J’ai toujours travaillé sur des projets complexes et innovants, qui nécessitent des compétences pluridisciplinaires et des expertises pointues dans différents domaines : juridique, économique, architectural, en urbanisme, en ingénierie, en finance. J’aime travailler en réseau et suis à l’aise dans des environnements pluriculturels. Mes domaines d’activités sont les projets industriels, l’aménagement urbain responsable et durable (smart grids et smart cities), l’alignement stratégique des entreprises autour de la RSE, de l’innovation, la R&D et les projets collaboratifs.

Je voudrais illustrer mes propos à partir de trois exemples de partenariats issus de mon expérience professionnelle.

Mais tout d’abord, qu’est-ce que c’est le partenariat ? Pour moi le partenariat est une « association active de différents intervenants, qui tout en maintenant leur autonomie, acceptent de mettre en commun leurs efforts en vue de réaliser un objectif commun relié à un problème ou à un besoin clairement identifié, dans lequel, en vertu de leur mission respective, ils ont un intérêt, une responsabilité, une motivation, voire une obligation ». Dans cette définition, chaque mot est important. Rien n’est superflu. Car si l’on enlève certains mots, ce n’est plus un partenariat.

Mon premier exemple porte sur un maitre d’ouvrage public souhaitant réaménager son territoire. Il fait appel à un assistant à maitrise d’ouvrage (AMO), pour l’aider à structurer son projet, sa stratégie et l’accompagner tout au long de la réalisation du projet. En effet, cette mission d’AMO est essentielle pour apporter des compétences techniques, mais également des expertises économiques, financières et juridiques pour le montage et la mise en œuvre concrète du projet.

Le maitre d’ouvrage public a lancé l’appel d’offres lui permettant de trouver la perle rare ou le mouton à cinq pattes. J’ai décidé de répondre et je sais que je n’ai qu’une partie des compétences, tout en ayant une bonne vision globale du projet.

Comment je m’y suis prise pour trouver les bons partenaires ? Le temps est compté. Le compte à rebours commence…

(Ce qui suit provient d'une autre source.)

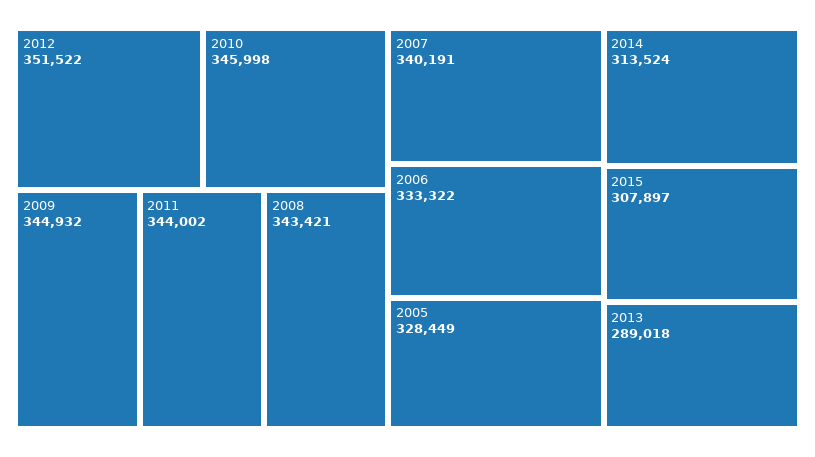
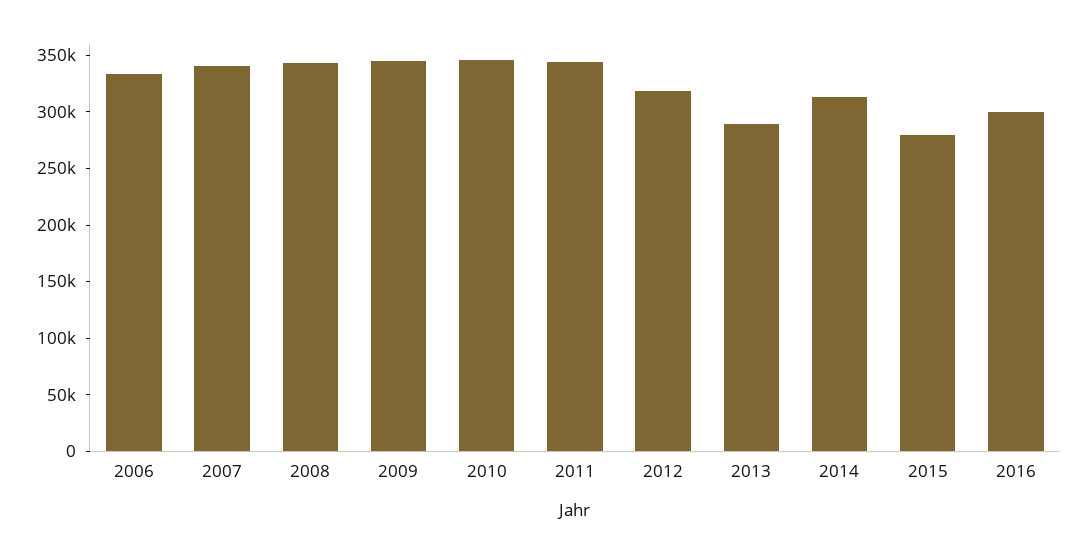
2012: 351522 -> 320000
2005: 328449 -> none
2015: 307897 -> 280000
2016: none -> 300000

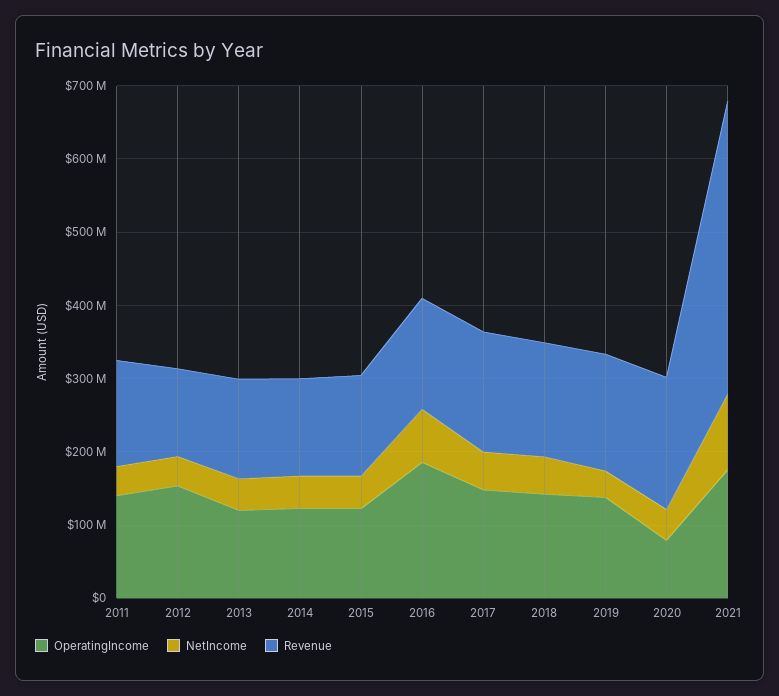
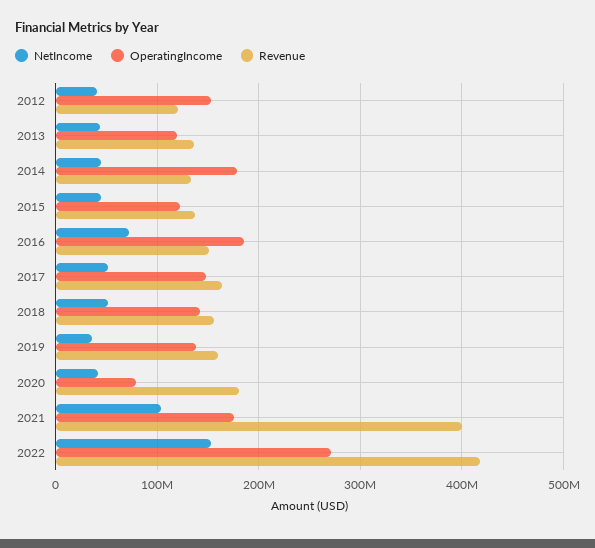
OperatingIncome, 2011: 140000000 -> none
NetIncome, 2011: 40000000 -> none
Revenue, 2011: 140000000 -> none
OperatingIncome, 2014: 120000000 -> 180000000
NetIncome, 2022: none -> 150000000
OperatingIncome, 2022: none -> 270000000
Revenue, 2022: none -> 420000000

Premièrement j’ai identifié les compétences et les références qui me manquaient, puis recherché les partenaires les plus compétents, sous contraintes de temps et de budget. En effet, pour l’appel d’offre publique le prix est un critère de choix important. Il ne suffit pas de faire la meilleure proposition méthodologique. La maîtrise de chaque compétence demandée est indispensable, ainsi que les références pouvant le démontrer. L’interdépendance des aspects techniques, économiques, financiers et juridiques est forte. Une parfaite compréhension entre les différents experts métiers, utilisant chacun leur langage spécifique, est nécessaire, afin de répondre d’une manière cohérente et précise aux attentes du client, exprimées au travers du cahier des charges et autres documents de la consultation. J’ai clarifié qui fait quoi oralement, puis par écrit sous forme d‘organigramme projet et de mission. Chaque membre du groupement a donné son accord sur ce mode de fonctionnement. Cet engagement autour d’objectifs communs est essentiel.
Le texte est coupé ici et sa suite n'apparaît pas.